DATA RECORDS:
== == ==

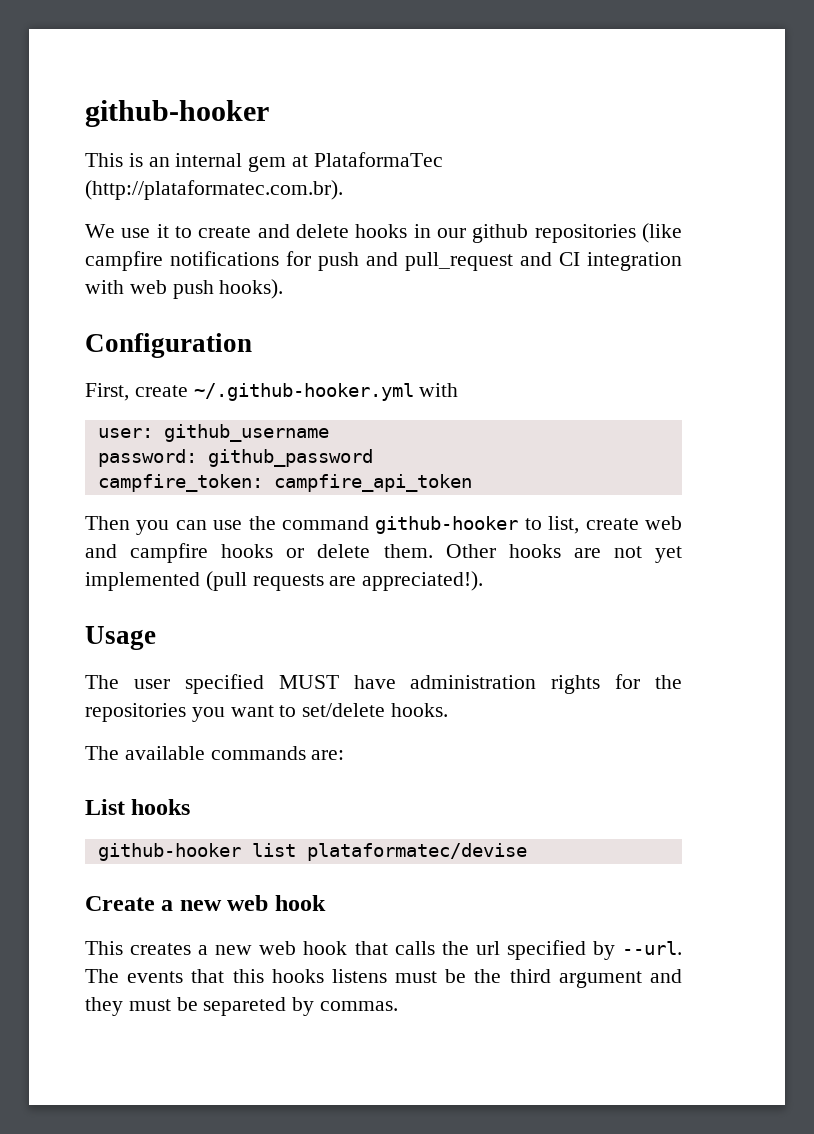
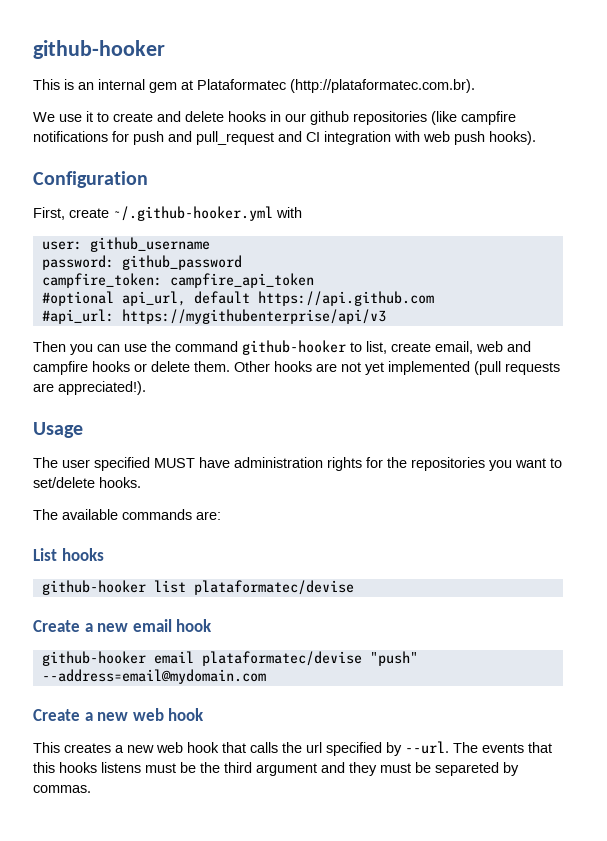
[313,152,443,167] PlataformaTec -> [197,79,286,90] Plataformatec
(472, 483) none -> [41,291,434,306] [41,309,386,324] // #optional api_url, default https://api.github.com // #api_url: https://mygithubenterprise/api/v3
(639, 524) none -> [435,341,473,354] email,
(527, 852) none -> [33,619,213,632] [41,651,418,666] [41,669,266,684] // Create a new email hook // github-hooker email plataformatec/devise "push" --address=email@mydomain.com

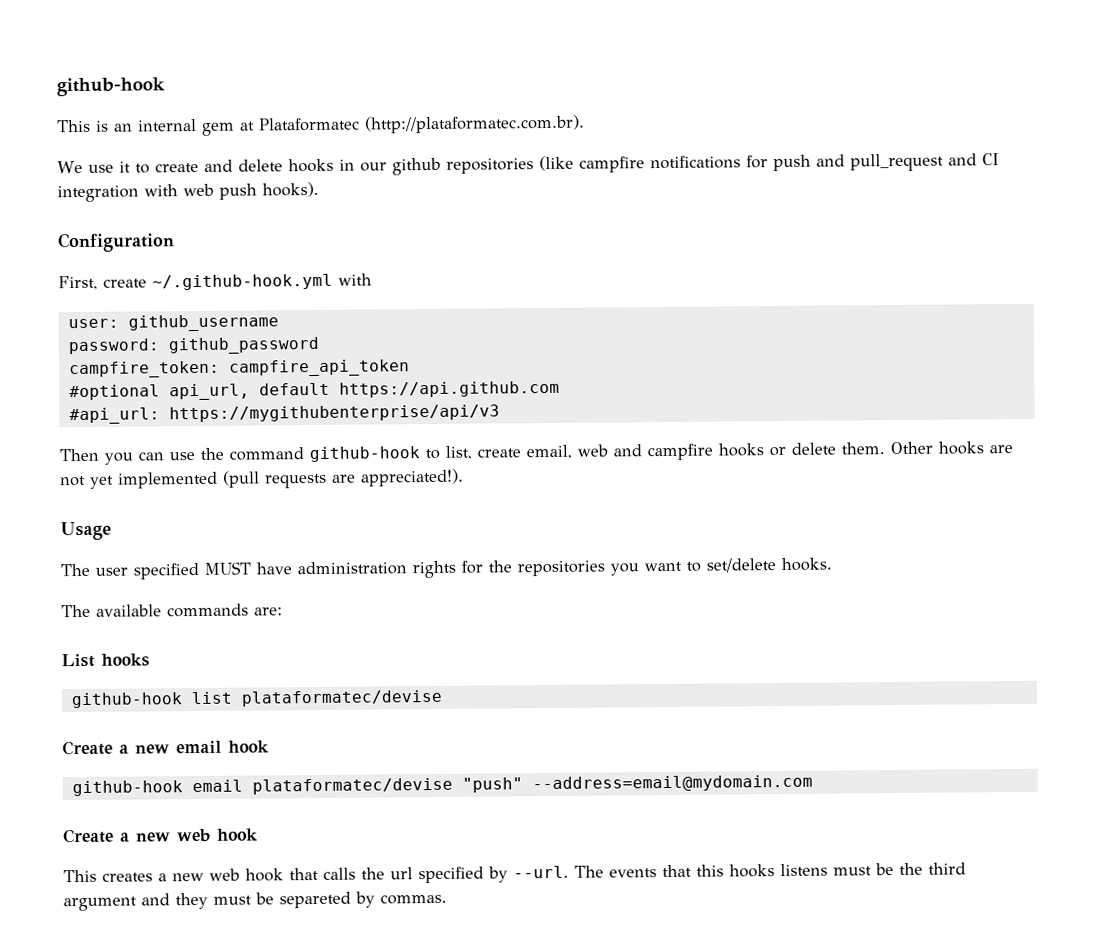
[33,40,165,59] github-hooker -> [56,77,165,97] github-hook
[113,206,273,221] ~/.github-hooker.yml -> [152,273,333,291] ~/.github-hook.yml
[242,340,346,355] github-hooker -> [309,446,420,463] github-hook
[41,580,146,595] github-hooker -> [70,692,183,709] github-hook
[41,651,146,666] github-hooker -> [71,780,183,797] github-hook

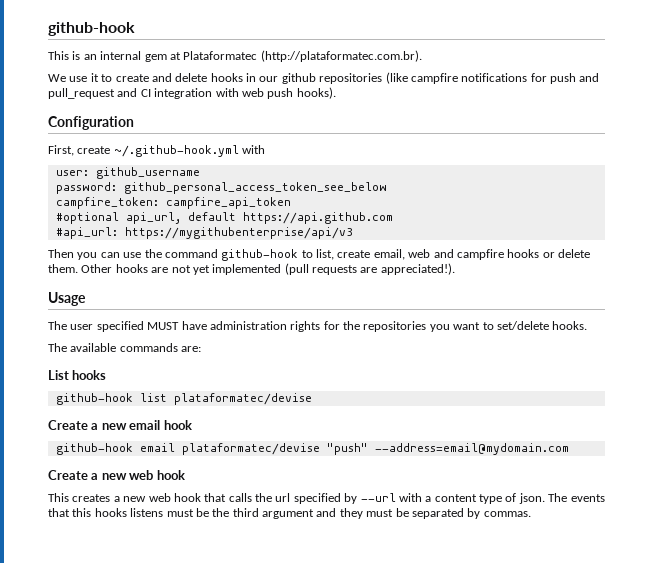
[167,336,320,355] github_password -> [123,182,387,194] github_personal_access_token_see_below
[513,865,569,879] --url. -> [360,493,545,504] --url with a content type of json.
[279,891,351,909] separeted -> [411,508,464,519] separated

== == ==

HOW TO COMPLETE THIS TASK: Every line above should be repeated exactly; pictures stay out of the copy.

EXPECTED ANSWER:
[313,152,443,167] PlataformaTec -> [197,79,286,90] Plataformatec
(472, 483) none -> [41,291,434,306] [41,309,386,324] // #optional api_url, default https://api.github.com // #api_url: https://mygithubenterprise/api/v3
(639, 524) none -> [435,341,473,354] email,
(527, 852) none -> [33,619,213,632] [41,651,418,666] [41,669,266,684] // Create a new email hook // github-hooker email plataformatec/devise "push" --address=email@mydomain.com

[33,40,165,59] github-hooker -> [56,77,165,97] github-hook
[113,206,273,221] ~/.github-hooker.yml -> [152,273,333,291] ~/.github-hook.yml
[242,340,346,355] github-hooker -> [309,446,420,463] github-hook
[41,580,146,595] github-hooker -> [70,692,183,709] github-hook
[41,651,146,666] github-hooker -> [71,780,183,797] github-hook

[167,336,320,355] github_password -> [123,182,387,194] github_personal_access_token_see_below
[513,865,569,879] --url. -> [360,493,545,504] --url with a content type of json.
[279,891,351,909] separeted -> [411,508,464,519] separated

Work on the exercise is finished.